Brian Kelly told stories of Fuller coming to the sideline, “demanding” the football and declaring his ability to beat any coverage, anytime, anywhere.
That’s the Will Fuller – named Most Valuable Player of the 2015 Fighting Irish Friday night at ECHOES15 inside Notre Dame’s DeBartolo Performing Arts Center -- who morphs into a Superman-like character when DeShone Kizer throws a deep ball and Fuller makes another brilliant, game-changing play.
That’s the Will Fuller with his Irish teammates.
But when the roar dies down, and Fuller sits back and evaluates his game, the soft-spoken, down-to-earth Philadelphian often finds himself overwhelmed with all that has happened the last two years.
For the record, what has transpired is a dazzling 132 receptions for 2,239 yards and 28 touchdowns in just 25 games.
“Of course because that was my dream ever since I started playing football,” said Fuller of the surreal nature of his bombastic on-field announcement that he is one of the nation’s top receivers.
“I still don’t see myself as the MVP. I guess I look at myself as an MVP-type player, but that comes with work ethic and continuing to get better. I know there are still a lot of things that I can get better at.”
It’s that attitude that allowed Fuller to emerge as one of college football’s most dangerous weapons. On one hand, his successes have given him the confidence that he can excel on this as well as the next level. On the other hand, he’s still in touch with his humble beginnings at Notre Dame as a slightly-built speedster who evolved from a player who could take the top off of a defense to one who can now run routes that flummox opposing secondaries.
“My confidence has grown, especially seeing different coverages like the Stanford game,” Fuller said. “After I scored (on a late-second quarter, 73-yard touchdown reception), they started playing some weird coverages.
“That just gives me confidence in the fact that their corners don’t think that one guy can cover me, confidence as far being a competitor. I don’t think I’m outspoken about it at all unless I’m on the field. I don’t like talking about it. I’m just about it on the field.”
After abruptly announcing a few weeks back that he would return for his senior season, Fuller was one of five Irish players to submit a request for an evaluation from the NFL Draft Advisory Board.
“We’ll see. It isn’t here yet,” said Fuller of the evaluation and his ultimate decision.
“I haven’t talked to any important people about it. I haven’t talked to Coach Kelly because he (has been on the road recruiting). I haven’t gotten a chance to talk about what (the evaluation) says yet, so we’ll see.
“I’m just probably going to keep my avenues open. I submitted my papers just to see where I’m at. I’m just going to pray about it, talk to my family about it and make the most educated decision I can.”
Friday night, it was just about Will Fuller and his team, celebrating a 10-2 regular season and, to his surprise, his MVP award.

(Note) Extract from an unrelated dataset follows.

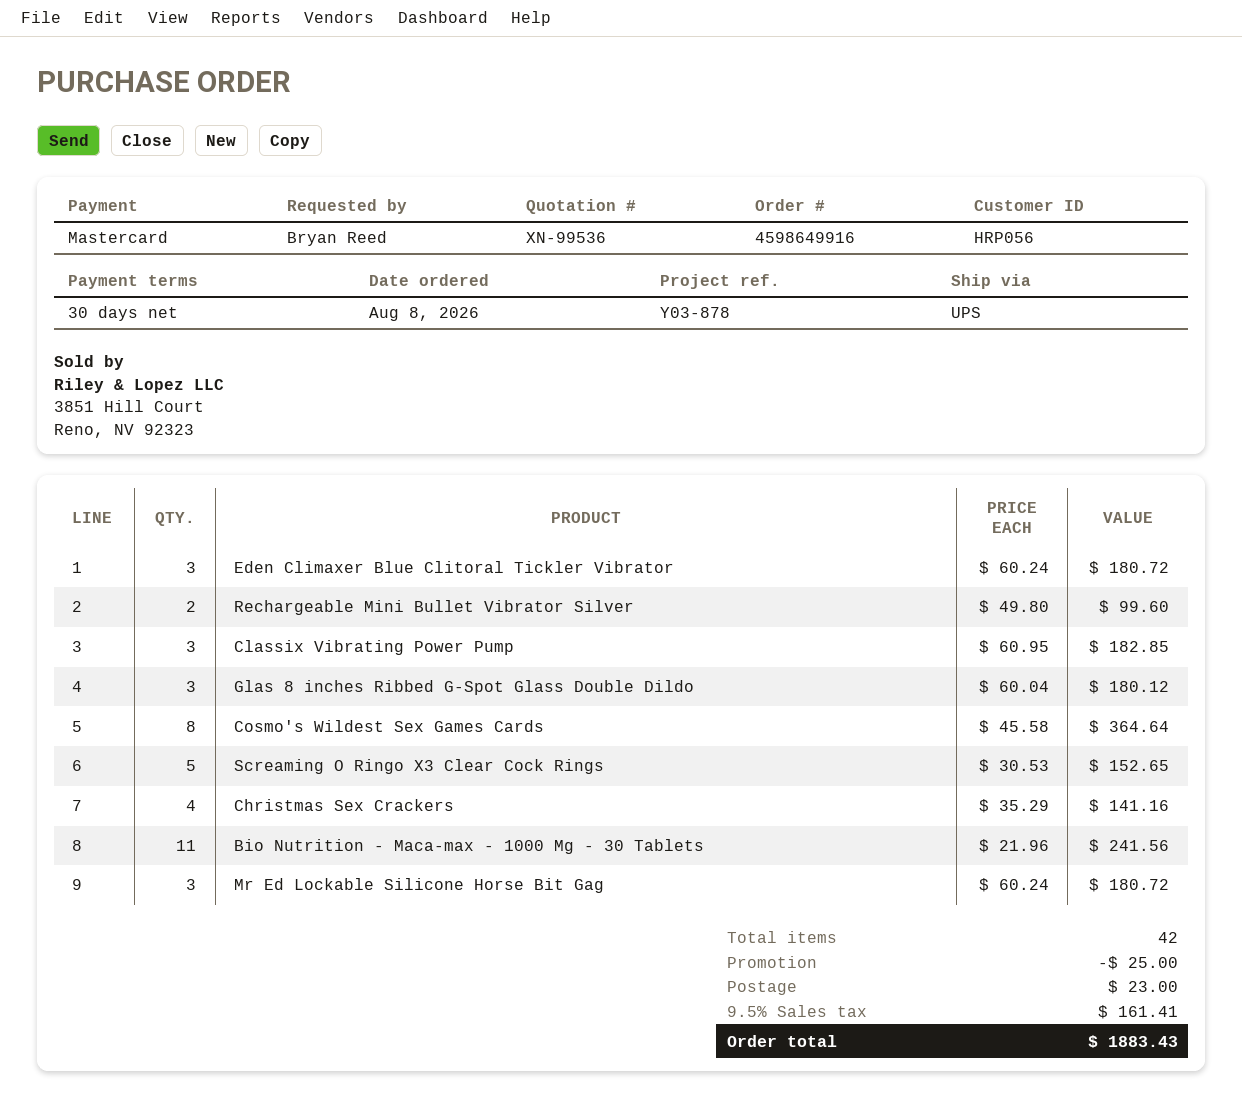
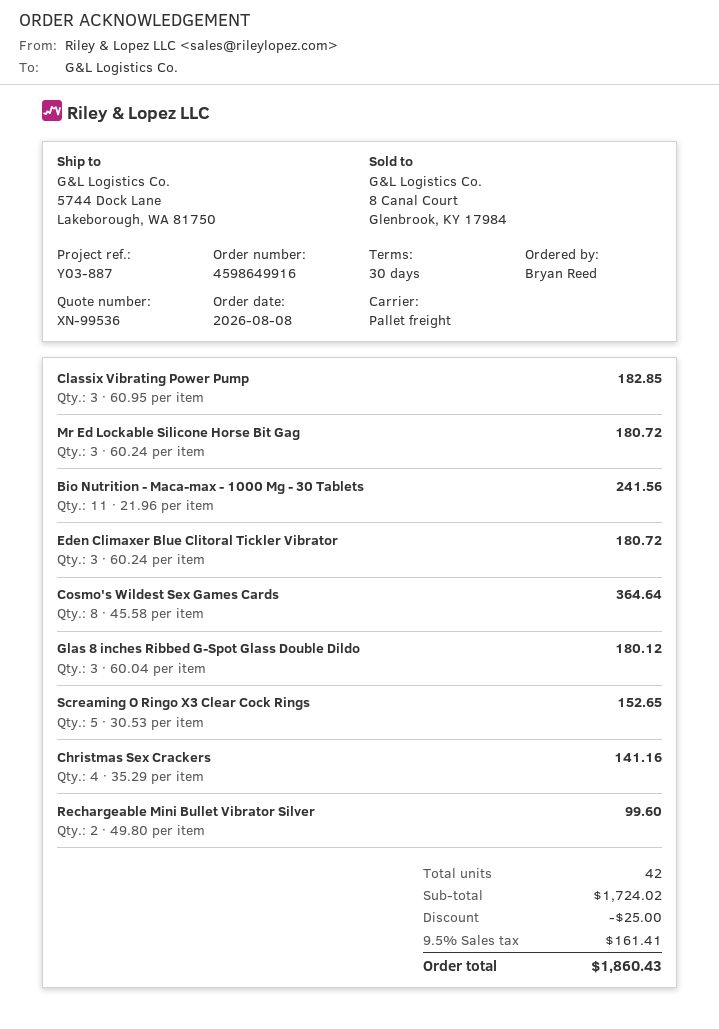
reference: Y03-878 -> Y03-887
shipping method: UPS -> pallet freight
shipping: 23.00 -> none
total: 1883.43 -> 1860.43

“I was sitting next to Jaylon and we were talking about it most of the day,” Fuller smiled. “I thought he was going to win it and he thought I was going to win it, so it was pretty funny.
“That’s definitely one of the most important things for me, that my teammates voted on it. It just shows how much trust they have in me. I’m a team guy, so that means the most.”
For now, the focus is Ohio State.
“I wanted to be in the playoffs, so I wasn’t that excited,” said Fuller of the news that the Irish would be taking on the Buckeyes in the Fiesta Bowl. “But I am excited to play a great team like Ohio State. They’re defending champions, so we know they’re going to be a great opponent for us. They have a lot of talented players, so it will be a fun game.
“Football is fun for us. There’s no need for extra motivation. If you don’t have any motivation, I don’t think you should be playing the sport. It’s a great opportunity for us. We know this is one of the highest stages.”
A stage upon which Fuller fits quite comfortably.